Esto es lo que llevo 47 años haciendo en mi restaurante, Chez Panisse. Pero siempre fue un gran placer, nunca lo consideré un trabajo. Cuando conocimos a Bob, nuestro agricultor, le dimos unas semillas para que las plantase. Hoy, muchos años después es él quien nos dice qué comer: “Tengo un montón de ortigas creciendo por todas partes. ¿Podéis hacer algo con ellas?”. Uno de los platos de más éxito de Chez Panisse es una pizza de ortigas. La gente la pide precisamente porque no pueden imaginarse comiendo algo así, algo tan espinoso que crece en el campo. Por tanto lo que hemos hecho es deshacernos por completo de los intermediarios. Quizá tenemos 30, 40 o 50 personas a las que compramos alimentos a lo largo del año, y a lo mejor una tiene solo una morera enorme, pero otros nos proveen a diario, como Bob.
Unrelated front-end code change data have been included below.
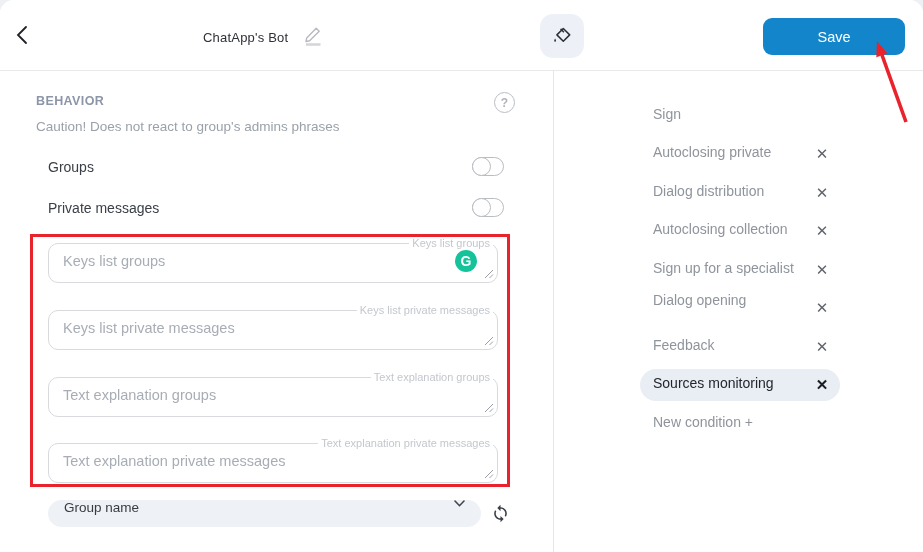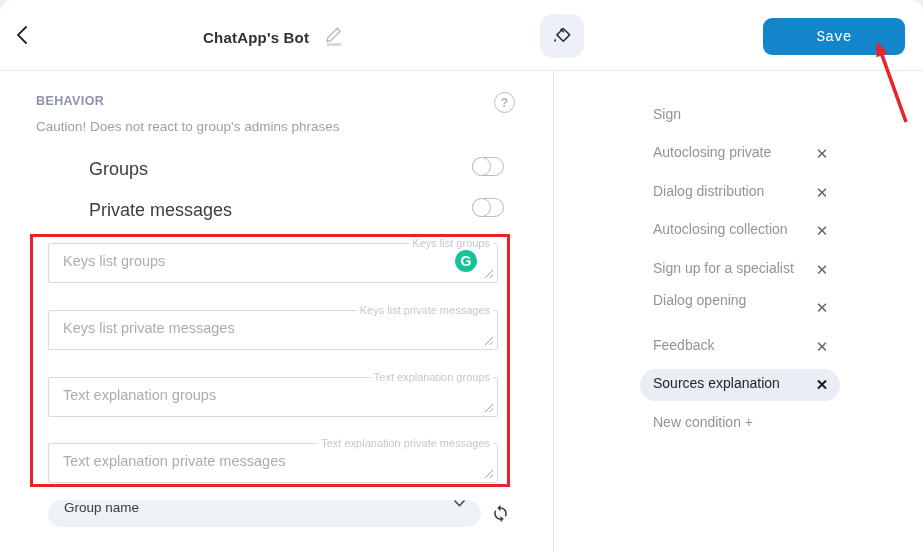"ChatApp's Bot" .page-title { font-size: 15px -> 13px; font-weight: 700 -> 400 }
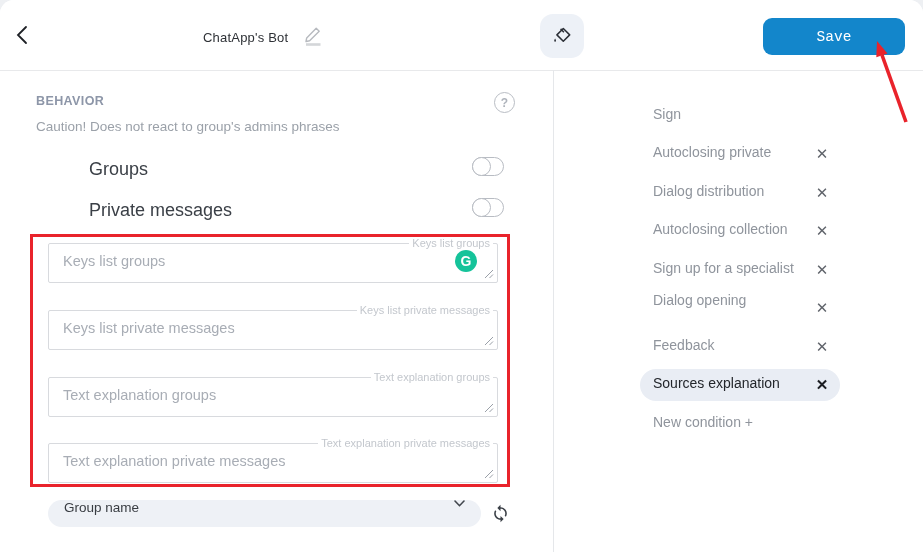"Save" .save-btn { font-family: Liberation Mono, monospace -> Liberation Sans, sans-serif }
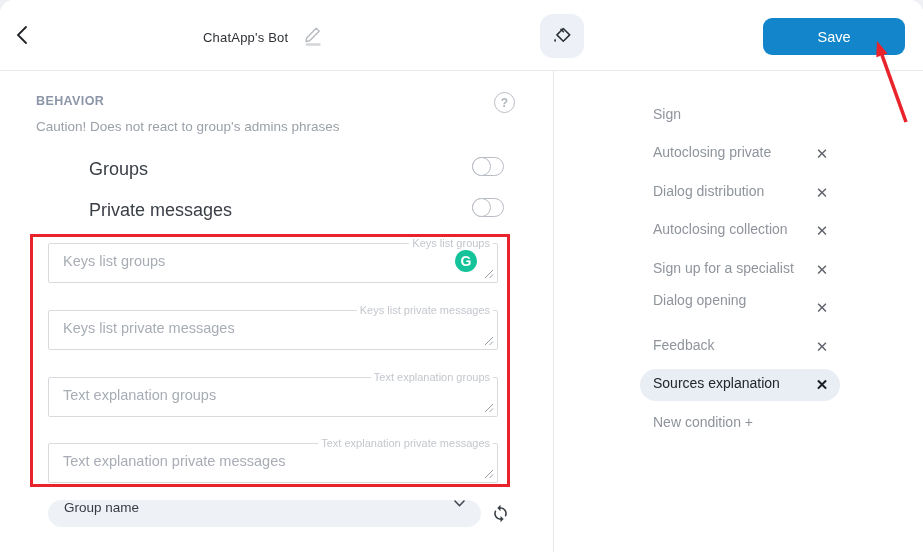"Groups" .toggle-label { font-size: 18px -> 14px; margin-left: 41px -> none }
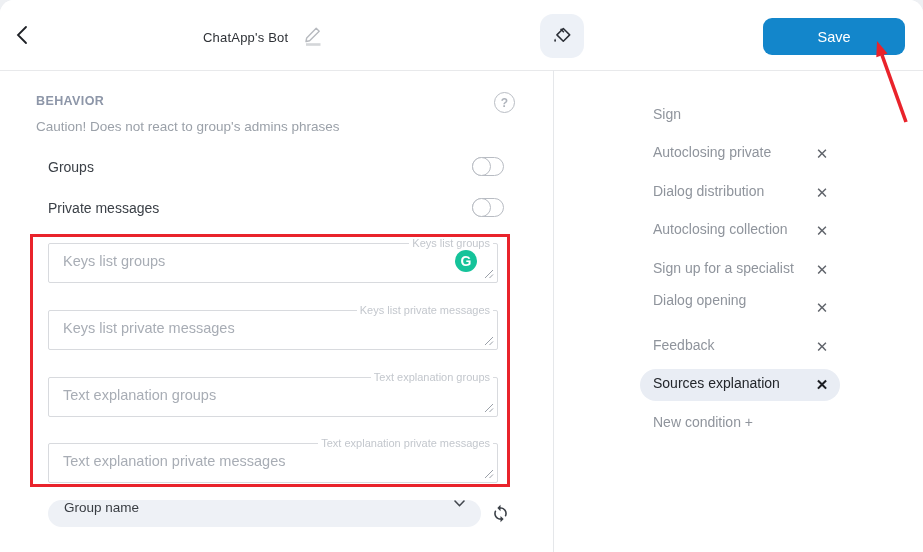"Keys list groups" .field { border-radius: 2px -> 10px }
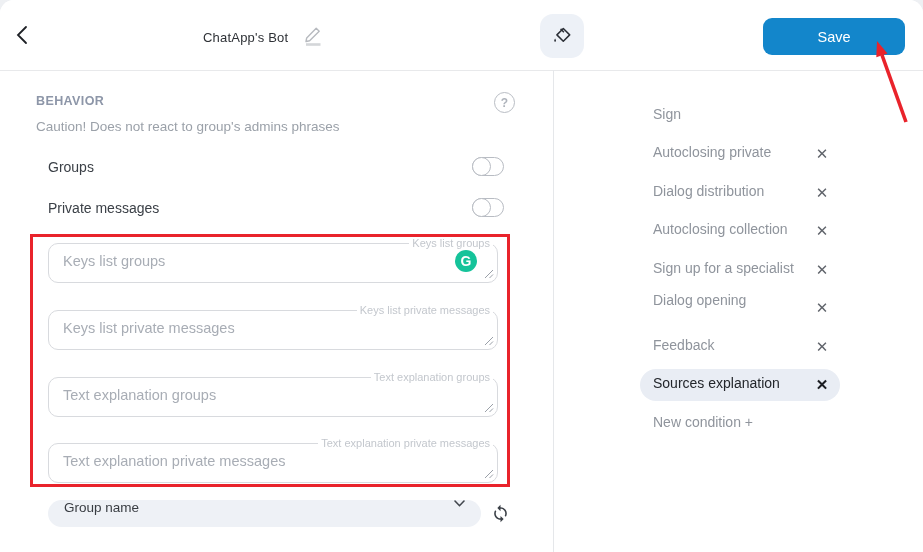"Sources explanation" span.cond-label { text: explanation -> monitoring }
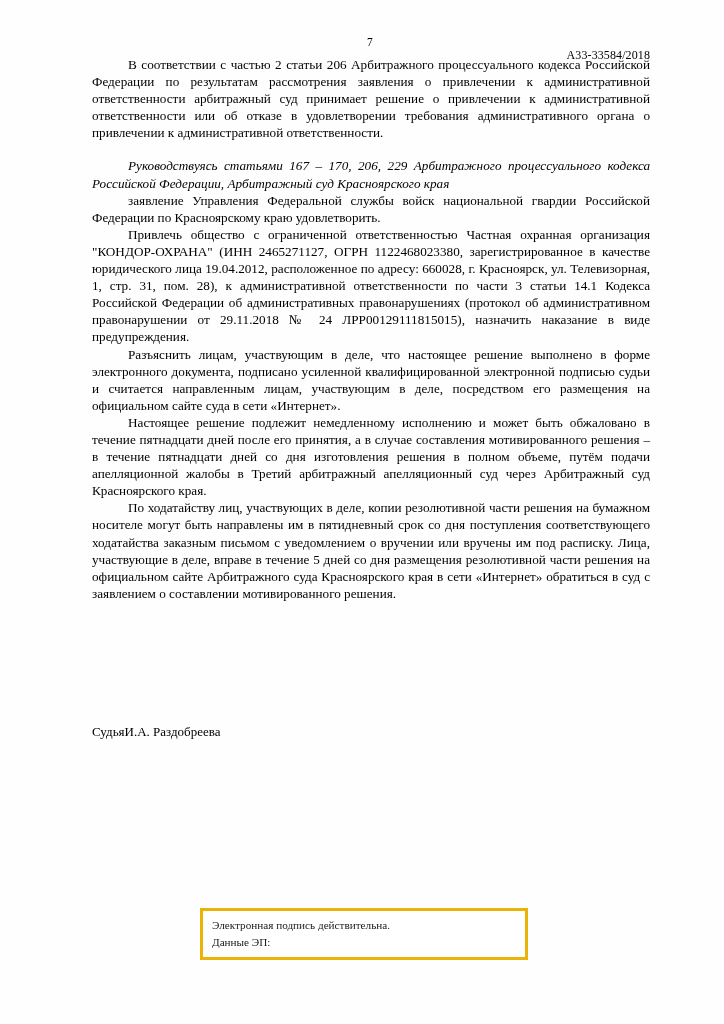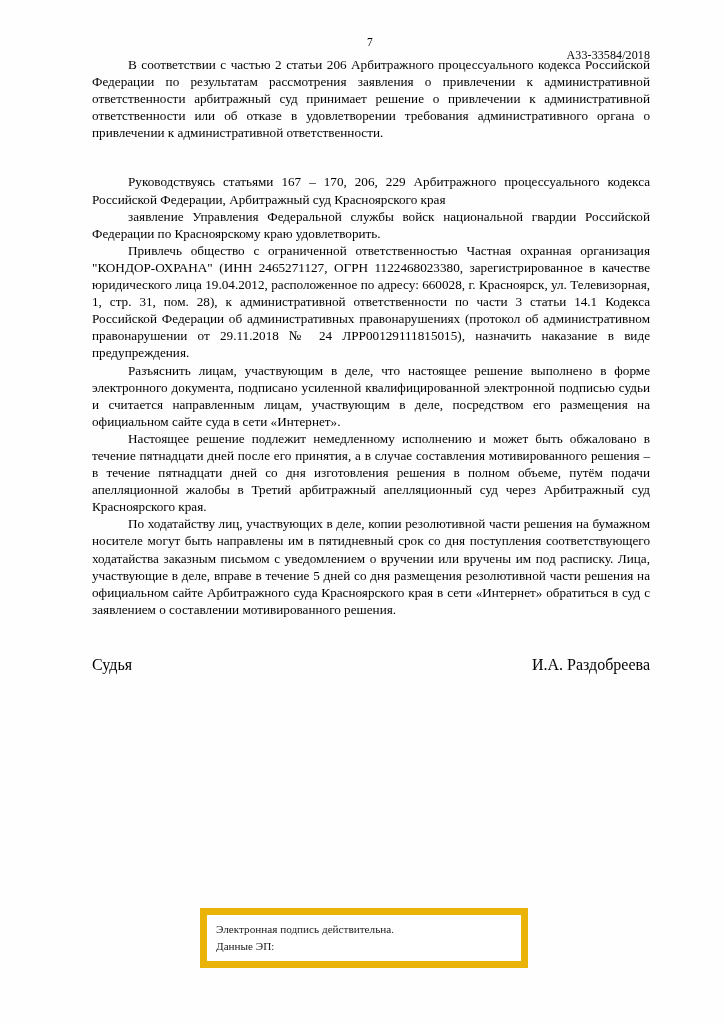"Руководствуясь статьями 167 – 170," .gap-before { font-style: none -> italic; margin-top: 32px -> 16px }
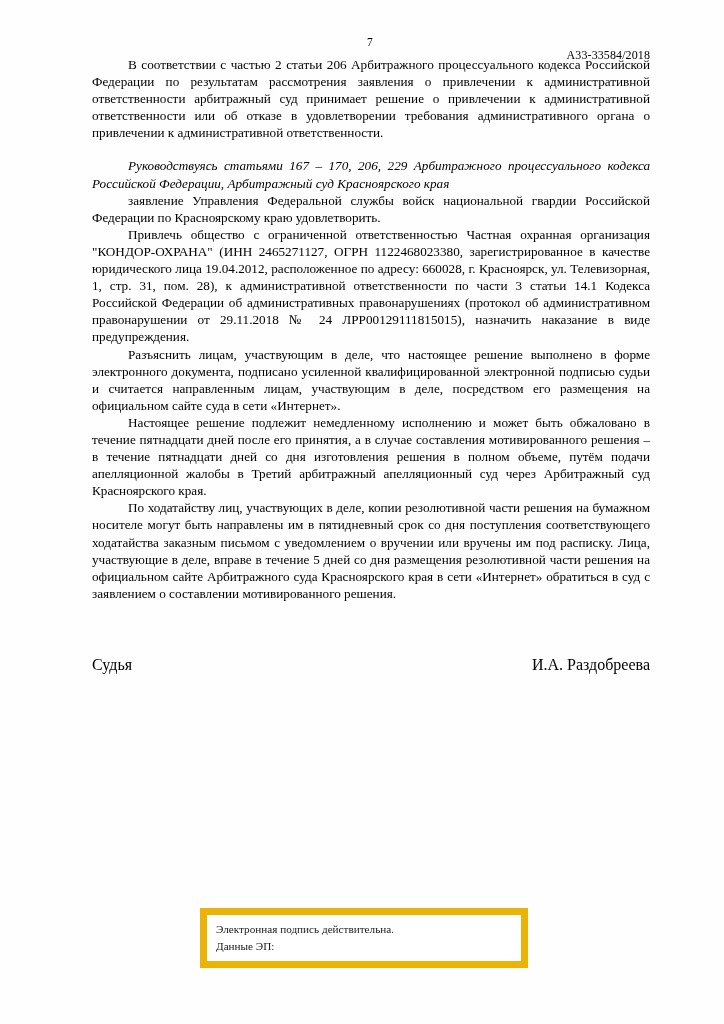"Судья" .signature-row { font-size: 16px -> 13px; justify-content: space-between -> none; top: 656px -> 724px }
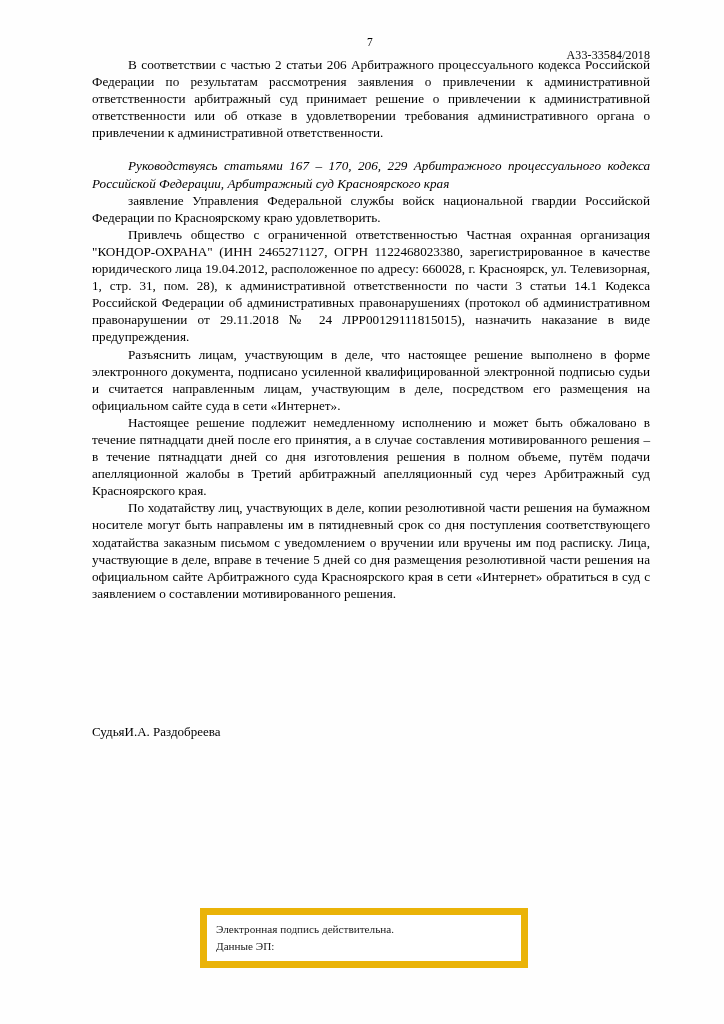"Электронная подпись действительна." .esign-box { border: 7px solid #eab308 -> 3px solid #eab308 }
Es fantástico que algo así pueda ocurrir. Este es el modo de sacudir el sistema alimentario. Es algo increíblemente subversivo. Nadie sabe si estás utilizando el minúsculo presupuesto que el gobierno estadounidense reembolsa a las escuelas para comprar directamente a los agricultores (y lo sé porque tenemos experimentos en marcha en todo San Francisco). Podemos hacerlo, porque los agricultores quieren ayudarnos, quieren que se les pague el coste real de los alimentos. Y cuando se le pide al agricultor que venda a las tiendas de alimentación, tienen que venderlo al por mayor. Imaginen que el agricultor recibe el coste real de la comida. Es lo que yo llamo una “revolución deliciosa”.